## Records for this task
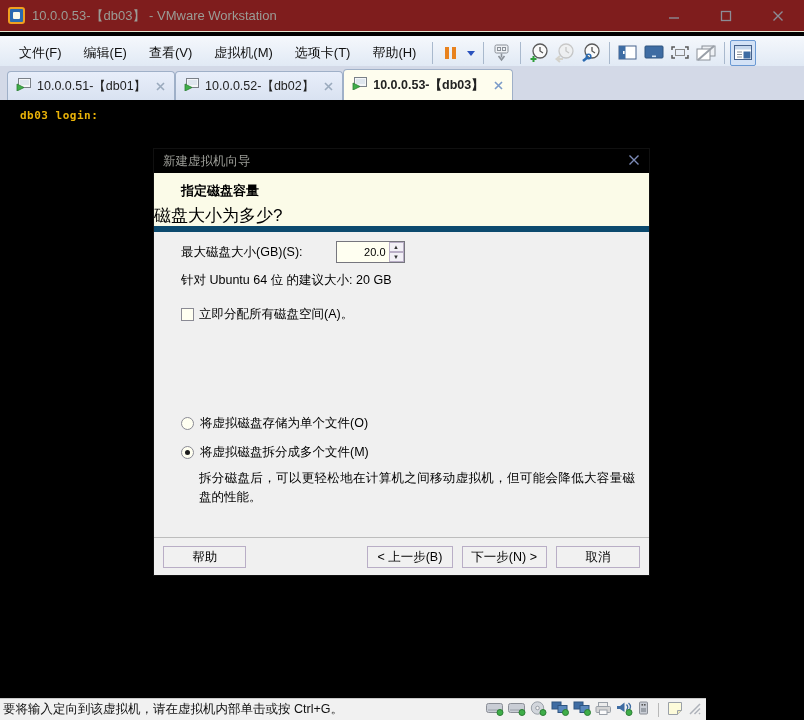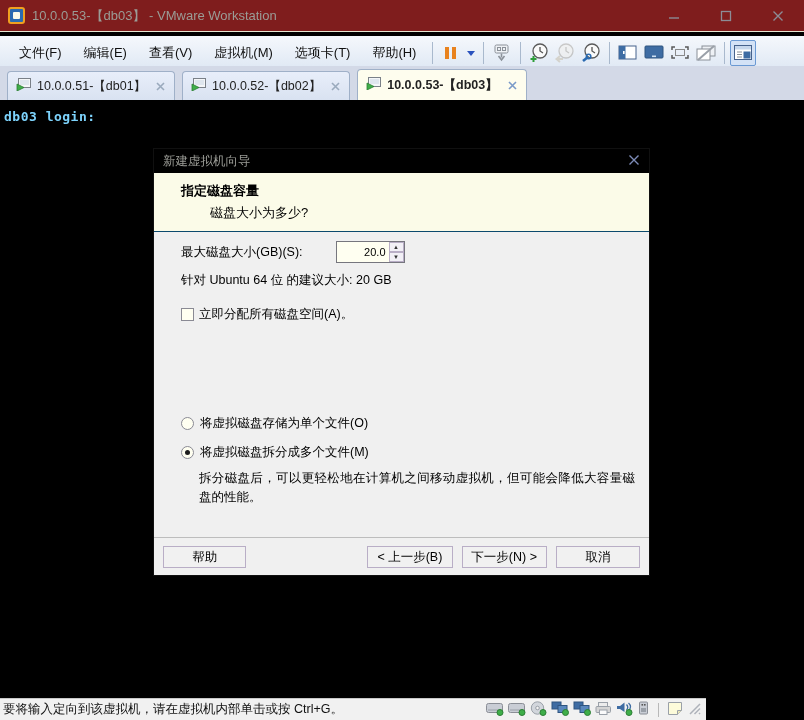--- a/index.html
+++ b/index.html
@@ -24,7 +24,7 @@
   .tool-btn.disabled { opacity:.45; }
 
   
-  .tabbar { position:absolute; top:66px; left:0; width:804px; height:34px; background:#d3d9e7; display:flex; align-items:flex-end; padding-left:7px; gap:7px; }
+  .tabbar { position:absolute; top:66px; left:0; width:804px; height:34px; background:#d3d9e7; display:flex; align-items:flex-end; padding-left:7px; }
   .tab { height:29px; display:flex; align-items:center; gap:6px; padding:0 9px 0 8px; background:linear-gradient(#e8eefa,#d9e2f1); border:1px solid #9fb0c8; border-bottom:none; border-radius:4px 4px 0 0; font-size:12.5px; color:#222; }
   .tab.active { background:#fefdee; font-weight:bold; height:31px; }
   .tab-close { display:flex; align-items:center; margin-left:4px; }

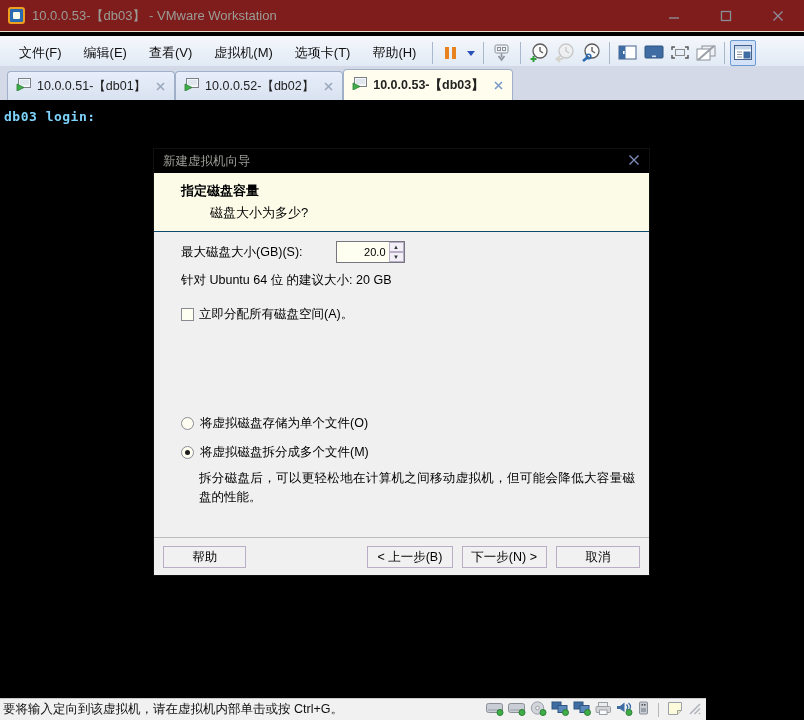--- a/index.html
+++ b/index.html
@@ -31,7 +31,7 @@
 
   
   .console { position:absolute; top:100px; left:0; width:804px; height:598px; background:#000; }
-  .console-text { position:absolute; top:9px; left:4px; font-family:"DejaVu Sans Mono", monospace; font-size:13px; font-weight:bold; color:#7dd3fc; letter-spacing:.5px; }
+  .console-text { position:absolute; top:9px; left:20px; font-family:"DejaVu Sans Mono", monospace; font-size:11px; font-weight:bold; color:#eab308; letter-spacing:.5px; }
 
   
   .statusbar { position:absolute; bottom:0; left:0; width:706px; height:22px; background:#f1f1f1; border-top:1px solid #c8c8c8; display:flex; align-items:center; padding:0 3px; font-size:12.5px; }

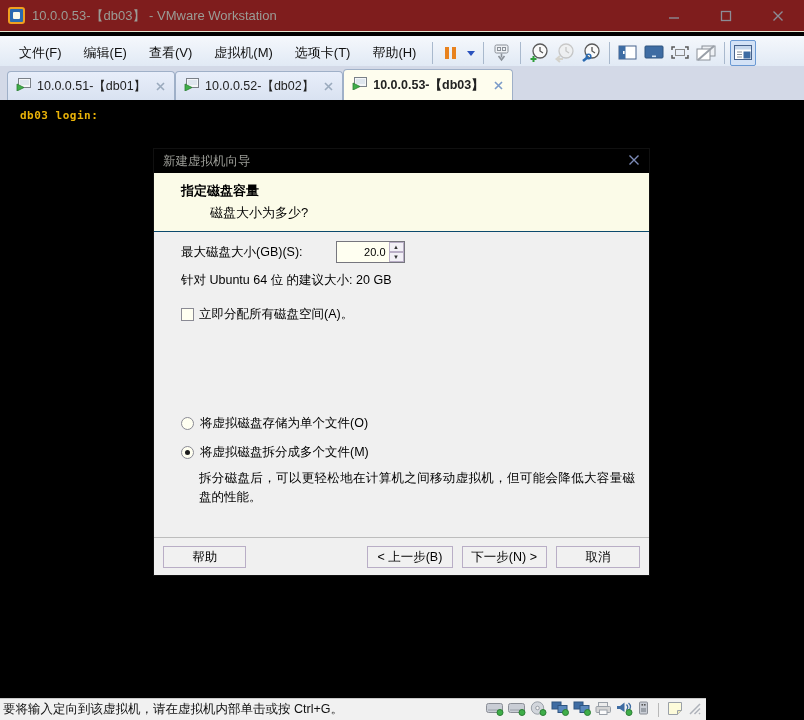--- a/index.html
+++ b/index.html
@@ -43,7 +43,7 @@
   .dialog { position:absolute; left:153px; top:148px; width:497px; height:428px; background:#f0f0f0; border:1px solid #101010; box-shadow:2px 2px 0 rgba(0,0,0,.55); }
   .dlg-title { height:24px; background:#000000; display:flex; align-items:center; padding:0 9px; }
   .dlg-title-text { flex:1; color:#9b9c96; font-size:12.5px; }
-  .dlg-header { height:59px; background:#fbfbe8; border-bottom:1px solid #0c4a6e; padding-top:9px; }
+  .dlg-header { height:59px; background:#fbfbe8; border-bottom:6px solid #0c4a6e; padding-top:9px; }
   .dlg-heading { font-weight:bold; font-size:13px; margin-left:27px; }
   .dlg-subheading { margin-left:56px; margin-top:4px; font-size:13px; }
   .dlg-body { position:relative; height:305px; background:#f0f0f0; font-size:12.5px; }

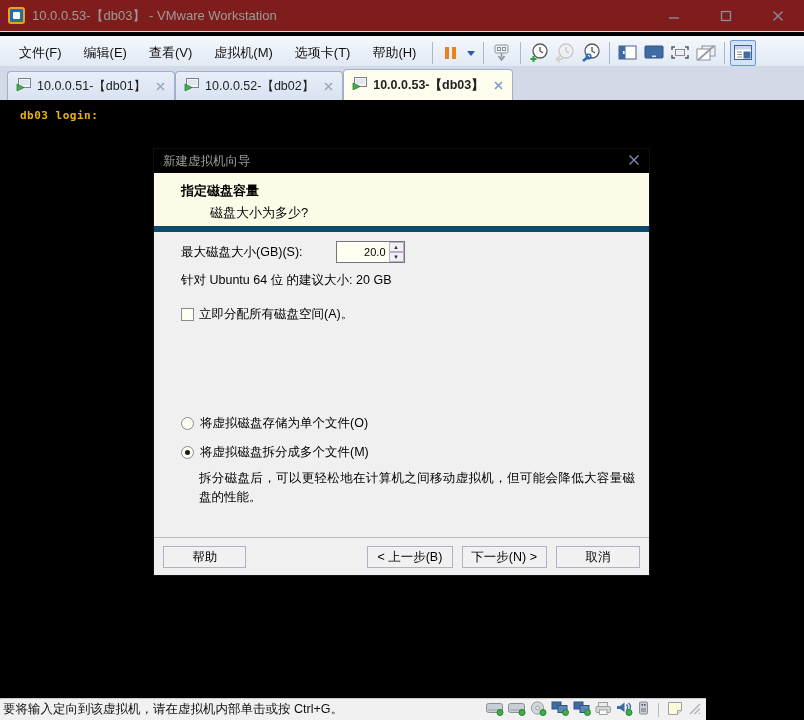--- a/index.html
+++ b/index.html
@@ -45,7 +45,7 @@
   .dlg-title-text { flex:1; color:#9b9c96; font-size:12.5px; }
   .dlg-header { height:59px; background:#fbfbe8; border-bottom:6px solid #0c4a6e; padding-top:9px; }
   .dlg-heading { font-weight:bold; font-size:13px; margin-left:27px; }
-  .dlg-subheading { margin-left:56px; margin-top:4px; font-size:13px; }
+  .dlg-subheading { margin-top:4px; font-size:17px; }
   .dlg-body { position:relative; height:305px; background:#f0f0f0; font-size:12.5px; }
   .row-size { position:absolute; top:9px; left:27px; display:flex; align-items:center; }
   .spinbox { display:flex; margin-left:33px; border:1px solid #76767e; background:#fffff1; height:22px; }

## Action item
Where a line of the entries above holds the word "tabbar", return that line.

## Task result
-  .tabbar { position:absolute; top:66px; left:0; width:804px; height:34px; background:#d3d9e7; display:flex; align-items:flex-end; padding-left:7px; gap:7px; }
+  .tabbar { position:absolute; top:66px; left:0; width:804px; height:34px; background:#d3d9e7; display:flex; align-items:flex-end; padding-left:7px; }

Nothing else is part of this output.